-- Exercise --
Print out the entries exactly, and include each one.

-- Records for this exercise --
☆ ☆ ☆ ☆ ☆ ☆ ☆

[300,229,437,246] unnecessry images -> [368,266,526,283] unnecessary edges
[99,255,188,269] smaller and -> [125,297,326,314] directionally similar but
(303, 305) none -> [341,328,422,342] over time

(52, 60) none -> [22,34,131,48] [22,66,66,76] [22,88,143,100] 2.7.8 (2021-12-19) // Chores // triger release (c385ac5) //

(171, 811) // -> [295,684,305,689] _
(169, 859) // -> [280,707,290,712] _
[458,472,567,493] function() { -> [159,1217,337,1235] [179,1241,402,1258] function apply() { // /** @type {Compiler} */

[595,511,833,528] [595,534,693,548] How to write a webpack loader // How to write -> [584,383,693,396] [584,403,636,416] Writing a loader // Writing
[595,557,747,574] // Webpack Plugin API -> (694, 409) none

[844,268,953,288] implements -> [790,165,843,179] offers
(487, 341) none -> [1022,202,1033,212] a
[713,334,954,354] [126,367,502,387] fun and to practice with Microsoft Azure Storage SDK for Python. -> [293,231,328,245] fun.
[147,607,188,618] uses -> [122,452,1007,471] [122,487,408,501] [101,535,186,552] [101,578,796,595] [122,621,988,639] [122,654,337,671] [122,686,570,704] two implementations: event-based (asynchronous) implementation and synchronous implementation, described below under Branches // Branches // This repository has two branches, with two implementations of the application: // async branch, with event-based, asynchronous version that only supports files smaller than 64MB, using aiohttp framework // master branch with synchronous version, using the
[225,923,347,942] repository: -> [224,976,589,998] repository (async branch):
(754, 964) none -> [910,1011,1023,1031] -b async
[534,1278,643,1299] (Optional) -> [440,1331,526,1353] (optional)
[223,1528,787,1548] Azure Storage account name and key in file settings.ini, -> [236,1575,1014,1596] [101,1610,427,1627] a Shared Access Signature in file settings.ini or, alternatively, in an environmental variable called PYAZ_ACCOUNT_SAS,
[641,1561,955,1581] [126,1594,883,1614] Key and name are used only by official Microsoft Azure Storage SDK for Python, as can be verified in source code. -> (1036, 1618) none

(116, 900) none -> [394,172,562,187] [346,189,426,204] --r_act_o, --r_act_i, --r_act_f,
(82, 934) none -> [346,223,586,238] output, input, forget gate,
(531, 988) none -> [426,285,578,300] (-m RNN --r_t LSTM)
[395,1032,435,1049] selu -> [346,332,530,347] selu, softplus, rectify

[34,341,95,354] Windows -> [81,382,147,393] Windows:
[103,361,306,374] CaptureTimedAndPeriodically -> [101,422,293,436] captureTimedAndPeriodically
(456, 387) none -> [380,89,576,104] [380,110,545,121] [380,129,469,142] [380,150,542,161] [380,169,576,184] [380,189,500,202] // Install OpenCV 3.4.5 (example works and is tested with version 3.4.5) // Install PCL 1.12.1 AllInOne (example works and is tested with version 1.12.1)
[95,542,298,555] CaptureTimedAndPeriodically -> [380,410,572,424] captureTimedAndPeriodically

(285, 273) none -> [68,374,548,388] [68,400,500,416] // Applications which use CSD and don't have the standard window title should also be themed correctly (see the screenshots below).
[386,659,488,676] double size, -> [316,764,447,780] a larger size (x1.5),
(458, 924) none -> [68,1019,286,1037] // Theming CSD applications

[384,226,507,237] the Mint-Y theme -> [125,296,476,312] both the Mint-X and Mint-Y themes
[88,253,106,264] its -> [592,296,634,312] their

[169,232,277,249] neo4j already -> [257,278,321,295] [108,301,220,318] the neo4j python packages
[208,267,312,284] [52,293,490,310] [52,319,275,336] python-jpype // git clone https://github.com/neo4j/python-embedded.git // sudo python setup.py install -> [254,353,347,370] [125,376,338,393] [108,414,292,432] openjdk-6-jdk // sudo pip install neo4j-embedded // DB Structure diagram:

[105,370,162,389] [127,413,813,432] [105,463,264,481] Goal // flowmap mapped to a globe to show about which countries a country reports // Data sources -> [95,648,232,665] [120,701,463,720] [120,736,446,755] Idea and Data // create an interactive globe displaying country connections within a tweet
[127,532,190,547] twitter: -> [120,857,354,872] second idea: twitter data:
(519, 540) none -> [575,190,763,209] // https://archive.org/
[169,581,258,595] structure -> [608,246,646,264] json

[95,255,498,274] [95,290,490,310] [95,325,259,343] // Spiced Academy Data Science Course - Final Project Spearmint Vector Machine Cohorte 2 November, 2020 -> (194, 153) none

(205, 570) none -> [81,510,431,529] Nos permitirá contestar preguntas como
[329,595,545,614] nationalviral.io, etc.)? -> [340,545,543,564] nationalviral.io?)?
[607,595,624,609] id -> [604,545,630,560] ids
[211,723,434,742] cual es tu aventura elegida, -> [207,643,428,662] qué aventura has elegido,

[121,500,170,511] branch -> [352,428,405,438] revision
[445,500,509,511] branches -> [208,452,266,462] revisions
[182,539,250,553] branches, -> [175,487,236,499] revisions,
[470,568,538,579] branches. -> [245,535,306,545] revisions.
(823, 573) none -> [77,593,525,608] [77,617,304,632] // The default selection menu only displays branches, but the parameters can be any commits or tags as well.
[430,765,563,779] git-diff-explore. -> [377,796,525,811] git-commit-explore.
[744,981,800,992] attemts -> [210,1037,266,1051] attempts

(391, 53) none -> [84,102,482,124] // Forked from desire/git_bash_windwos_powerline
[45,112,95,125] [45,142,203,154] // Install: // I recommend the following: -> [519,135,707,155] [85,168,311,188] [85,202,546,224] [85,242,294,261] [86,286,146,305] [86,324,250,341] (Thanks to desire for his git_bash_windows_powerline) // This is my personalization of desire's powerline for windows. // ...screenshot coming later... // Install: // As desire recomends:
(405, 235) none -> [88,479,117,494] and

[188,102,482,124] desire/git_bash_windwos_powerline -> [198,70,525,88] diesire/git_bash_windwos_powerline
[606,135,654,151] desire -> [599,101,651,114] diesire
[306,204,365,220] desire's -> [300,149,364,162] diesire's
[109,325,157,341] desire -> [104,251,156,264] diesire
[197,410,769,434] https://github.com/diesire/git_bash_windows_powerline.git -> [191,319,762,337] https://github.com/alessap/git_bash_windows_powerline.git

☆ ☆ ☆ ☆ ☆ ☆ ☆

-- Written solution --
[300,229,437,246] unnecessry images -> [368,266,526,283] unnecessary edges
[99,255,188,269] smaller and -> [125,297,326,314] directionally similar but
(303, 305) none -> [341,328,422,342] over time

(52, 60) none -> [22,34,131,48] [22,66,66,76] [22,88,143,100] 2.7.8 (2021-12-19) // Chores // triger release (c385ac5) //

(171, 811) // -> [295,684,305,689] _
(169, 859) // -> [280,707,290,712] _
[458,472,567,493] function() { -> [159,1217,337,1235] [179,1241,402,1258] function apply() { // /** @type {Compiler} */

[595,511,833,528] [595,534,693,548] How to write a webpack loader // How to write -> [584,383,693,396] [584,403,636,416] Writing a loader // Writing
[595,557,747,574] // Webpack Plugin API -> (694, 409) none

[844,268,953,288] implements -> [790,165,843,179] offers
(487, 341) none -> [1022,202,1033,212] a
[713,334,954,354] [126,367,502,387] fun and to practice with Microsoft Azure Storage SDK for Python. -> [293,231,328,245] fun.
[147,607,188,618] uses -> [122,452,1007,471] [122,487,408,501] [101,535,186,552] [101,578,796,595] [122,621,988,639] [122,654,337,671] [122,686,570,704] two implementations: event-based (asynchronous) implementation and synchronous implementation, described below under Branches // Branches // This repository has two branches, with two implementations of the application: // async branch, with event-based, asynchronous version that only supports files smaller than 64MB, using aiohttp framework // master branch with synchronous version, using the
[225,923,347,942] repository: -> [224,976,589,998] repository (async branch):
(754, 964) none -> [910,1011,1023,1031] -b async
[534,1278,643,1299] (Optional) -> [440,1331,526,1353] (optional)
[223,1528,787,1548] Azure Storage account name and key in file settings.ini, -> [236,1575,1014,1596] [101,1610,427,1627] a Shared Access Signature in file settings.ini or, alternatively, in an environmental variable called PYAZ_ACCOUNT_SAS,
[641,1561,955,1581] [126,1594,883,1614] Key and name are used only by official Microsoft Azure Storage SDK for Python, as can be verified in source code. -> (1036, 1618) none

(116, 900) none -> [394,172,562,187] [346,189,426,204] --r_act_o, --r_act_i, --r_act_f,
(82, 934) none -> [346,223,586,238] output, input, forget gate,
(531, 988) none -> [426,285,578,300] (-m RNN --r_t LSTM)
[395,1032,435,1049] selu -> [346,332,530,347] selu, softplus, rectify

[34,341,95,354] Windows -> [81,382,147,393] Windows:
[103,361,306,374] CaptureTimedAndPeriodically -> [101,422,293,436] captureTimedAndPeriodically
(456, 387) none -> [380,89,576,104] [380,110,545,121] [380,129,469,142] [380,150,542,161] [380,169,576,184] [380,189,500,202] // Install OpenCV 3.4.5 (example works and is tested with version 3.4.5) // Install PCL 1.12.1 AllInOne (example works and is tested with version 1.12.1)
[95,542,298,555] CaptureTimedAndPeriodically -> [380,410,572,424] captureTimedAndPeriodically

(285, 273) none -> [68,374,548,388] [68,400,500,416] // Applications which use CSD and don't have the standard window title should also be themed correctly (see the screenshots below).
[386,659,488,676] double size, -> [316,764,447,780] a larger size (x1.5),
(458, 924) none -> [68,1019,286,1037] // Theming CSD applications

[384,226,507,237] the Mint-Y theme -> [125,296,476,312] both the Mint-X and Mint-Y themes
[88,253,106,264] its -> [592,296,634,312] their

[169,232,277,249] neo4j already -> [257,278,321,295] [108,301,220,318] the neo4j python packages
[208,267,312,284] [52,293,490,310] [52,319,275,336] python-jpype // git clone https://github.com/neo4j/python-embedded.git // sudo python setup.py install -> [254,353,347,370] [125,376,338,393] [108,414,292,432] openjdk-6-jdk // sudo pip install neo4j-embedded // DB Structure diagram:

[105,370,162,389] [127,413,813,432] [105,463,264,481] Goal // flowmap mapped to a globe to show about which countries a country reports // Data sources -> [95,648,232,665] [120,701,463,720] [120,736,446,755] Idea and Data // create an interactive globe displaying country connections within a tweet
[127,532,190,547] twitter: -> [120,857,354,872] second idea: twitter data:
(519, 540) none -> [575,190,763,209] // https://archive.org/
[169,581,258,595] structure -> [608,246,646,264] json

[95,255,498,274] [95,290,490,310] [95,325,259,343] // Spiced Academy Data Science Course - Final Project Spearmint Vector Machine Cohorte 2 November, 2020 -> (194, 153) none

(205, 570) none -> [81,510,431,529] Nos permitirá contestar preguntas como
[329,595,545,614] nationalviral.io, etc.)? -> [340,545,543,564] nationalviral.io?)?
[607,595,624,609] id -> [604,545,630,560] ids
[211,723,434,742] cual es tu aventura elegida, -> [207,643,428,662] qué aventura has elegido,

[121,500,170,511] branch -> [352,428,405,438] revision
[445,500,509,511] branches -> [208,452,266,462] revisions
[182,539,250,553] branches, -> [175,487,236,499] revisions,
[470,568,538,579] branches. -> [245,535,306,545] revisions.
(823, 573) none -> [77,593,525,608] [77,617,304,632] // The default selection menu only displays branches, but the parameters can be any commits or tags as well.
[430,765,563,779] git-diff-explore. -> [377,796,525,811] git-commit-explore.
[744,981,800,992] attemts -> [210,1037,266,1051] attempts

(391, 53) none -> [84,102,482,124] // Forked from desire/git_bash_windwos_powerline
[45,112,95,125] [45,142,203,154] // Install: // I recommend the following: -> [519,135,707,155] [85,168,311,188] [85,202,546,224] [85,242,294,261] [86,286,146,305] [86,324,250,341] (Thanks to desire for his git_bash_windows_powerline) // This is my personalization of desire's powerline for windows. // ...screenshot coming later... // Install: // As desire recomends:
(405, 235) none -> [88,479,117,494] and

[188,102,482,124] desire/git_bash_windwos_powerline -> [198,70,525,88] diesire/git_bash_windwos_powerline
[606,135,654,151] desire -> [599,101,651,114] diesire
[306,204,365,220] desire's -> [300,149,364,162] diesire's
[109,325,157,341] desire -> [104,251,156,264] diesire
[197,410,769,434] https://github.com/diesire/git_bash_windows_powerline.git -> [191,319,762,337] https://github.com/alessap/git_bash_windows_powerline.git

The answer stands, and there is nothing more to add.